Getting ready to "food-map" Wendell

This blog isn't going to turn into one of those this-is-what-I-planted-today-and-this-is-how-it-made-me-feel things.  Promise.  Its purpose is to help me think about the intersection of critical historical study and the local food movement, and I'm going to stick to that.  But since I'm trying to be more local in where and how I use my critical/historical skills, as well as where and how I get my food, my own place comes into the picture to some extent as well.

That place is in Wendell, Mass. (pop. 850), in a new house that we moved into just over a year ago.  We're newcomers in town, although we've lived in the area for 25 years.  Now that we've gotten through the house-building process, I'm now obsessing about building a garden--literally building it, because the soil in our part of Wendell is inhospitable at best.  I've been learning from experienced growers around here who have created thriving small farms and large gardens on equally inhospitable land--people like Sharon Gensler in Wendell, Ricky Baruc and Deb Habib of Seeds of Solidarity in Orange, and Dan Botkin of Laughing Dog Farm in Gill, among many others--and have been working on no-till "lasagne" beds and season-extending techniques (currently just a small cold frame, but I'm also trying to make a moveable hoop-house system).  We recently finished setting the last of the black locust fenceposts--"Nature's pressure-treated," according to the website of the forester we got them from. After years of container-gardening, it's a huge treat to have a big sunny space where I can really grow food.

Wendell in 1871
It's also a treat to be here because there are so many smart people in the area who are engaged in re-thinking and reinventing our food systems.  Wendell's well-deserved reputation as a hub for "alternative" ways of living is one of the things that made me decide to use this as a base for developing a "historical food-mapping" project, which I'll be launching later this spring. My plan is to start with a series of large town maps from different time periods and to invite people in town to add about what they and others have grown on particular pieces of land over time, with the goal of building up a more detailed picture of the networks of food production and exchange that Wendell has historically been part of.  The town cultural council has given me a small grant for supplies, and I'm hoping to gather enough data this spring and summer to give a sense of what kinds of additional research might help to fill in some of the blanks in the picture.

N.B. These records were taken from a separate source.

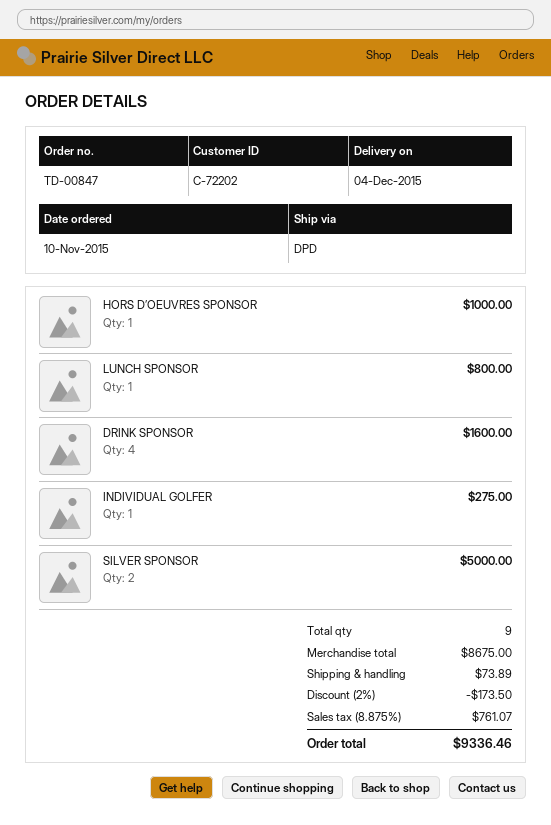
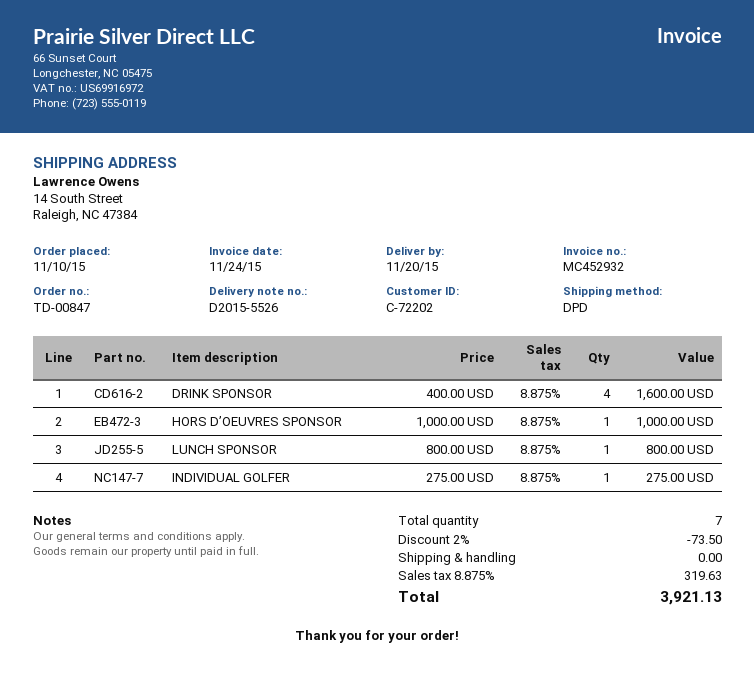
delivery date: 2015-12-04 -> 2015-11-20
SILVER SPONSOR: 2 for 5000.00 -> none
total quantity: 9 -> 7
discount: 2% = 173.50 -> 2% = 73.50
shipping: 73.89 -> 0.00
tax: 8.875% = 761.07 -> 8.875% = 319.63
total: 9336.46 -> 3921.13

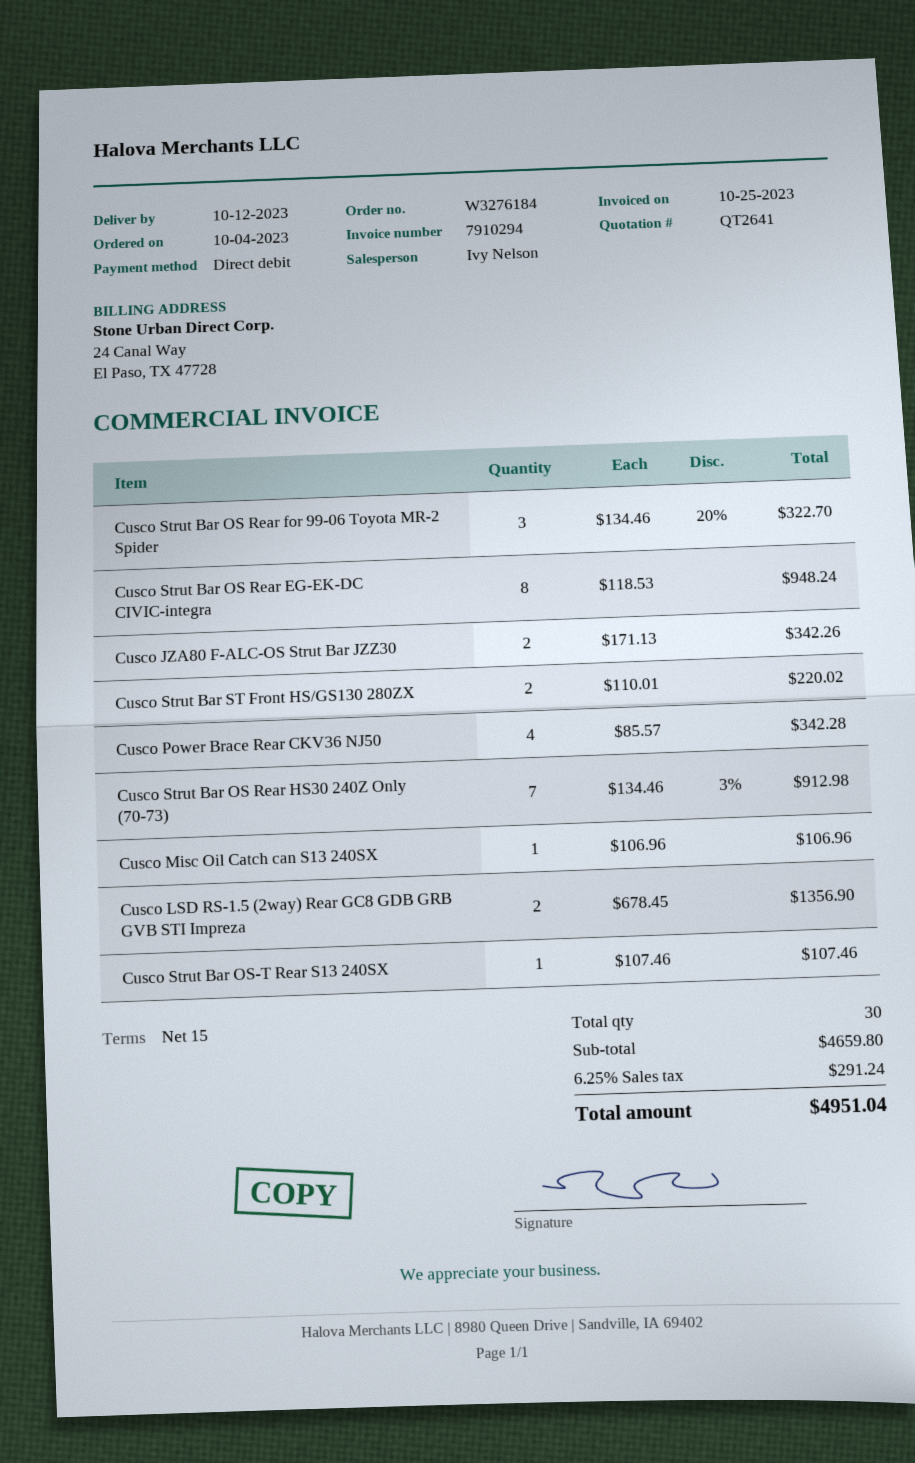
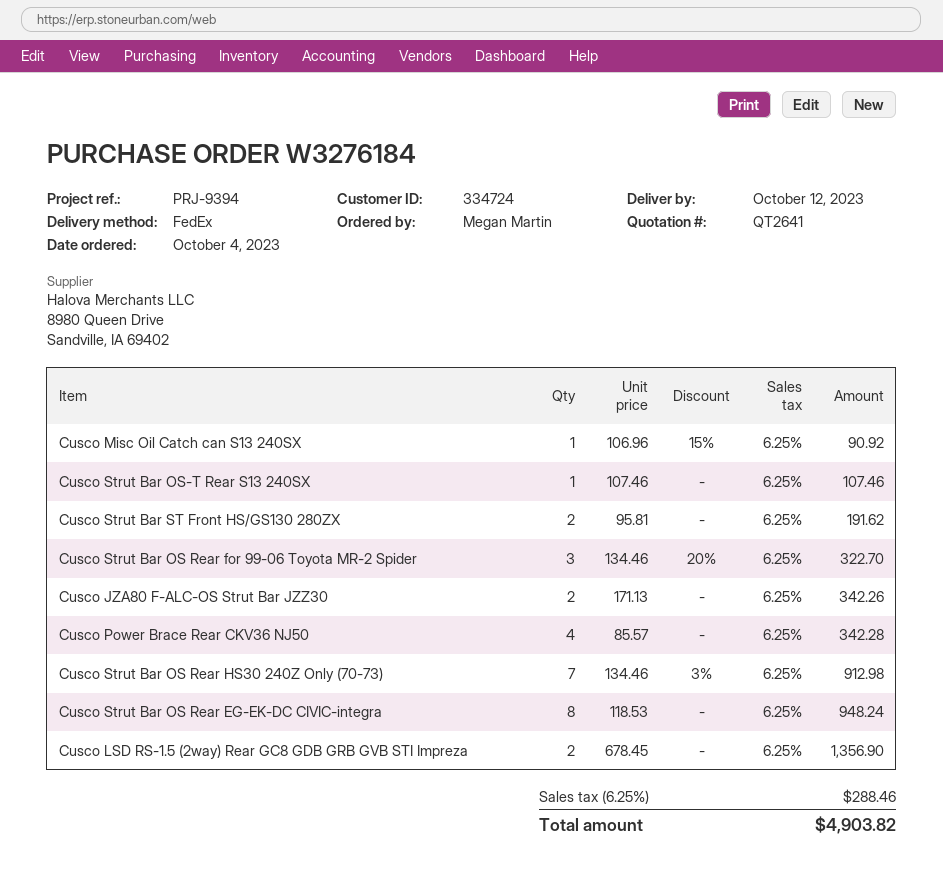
Cusco Strut Bar ST Front HS/GS130 280ZX: 2 x 110.01 = 220.02 -> 2 x 95.81 = 191.62
Cusco Misc Oil Catch can S13 240SX: 1 x 106.96 = 106.96 -> 1 x 106.96 - 15% = 90.92
tax: 6.25% = 291.24 -> 6.25% = 288.46
total: 4951.04 -> 4903.82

I was originally envisioning this as having a purely local focus, in keeping with the widespread notion in "transition" and "relocalization" circles that places need to become more food-self-sufficient as a strategy for resilience in an era of peak oil and climate change.  My ideas are already morphing on this, though, in large part through listening to historians and food activists like Brian Donahue who are arguing that regional self-sufficiency is actually a smarter strategy to aim for, as well as more closely reflecting historical patterns of the pre- and early-industrial eras.  And that makes me think that these food-maps should keep an eye open to larger scales, probably by asking not only what people have grown here in various time periods but also what food they've bought and from where. 

One crucial piece of history for this project is the story of why places like Wendell stopped being mainly agricultural over the course of the 19th and 20th centuries.  I can see this history just by looking out the window:  as with many places around New England, Wendell's woods are criss-crossed with old stone walls that speak of farms past and abandoned.  The rocky soil is a big part of this story;  my no-till raised beds are a solution on a fairly small scale, but once agriculture became more commercialized in the early 19th century, those people who were still trying to make a living farming began to struggle with the very real limitations of this landscape.  You can actually produce food in an intensive way here, but it's labor-intensive to do it, and it doesn't work on a large commercial scale.  And of course that connects to a whole raft of issues relating to how we work and travel and eat--our whole modern, consumption-driven, energy-intensive way of living.

So as I start to develop this local food-mapping project, I'm thinking that it's going to be as much about scale as about localness per se.  What evidence is likely to be out there for Wendell's involvement in regional-scale agriculture in the 18th and 19th centuries?  And what can be discovered locally about the pivotal moments (like the official designation of some environments as agriculturally "submarginal" in the 1920s and 30s, leading to reforestation and the creation of places like Wendell State Forest) when the scales changed radically?  Stay tuned--I hope to be able to report on some of this over the summer!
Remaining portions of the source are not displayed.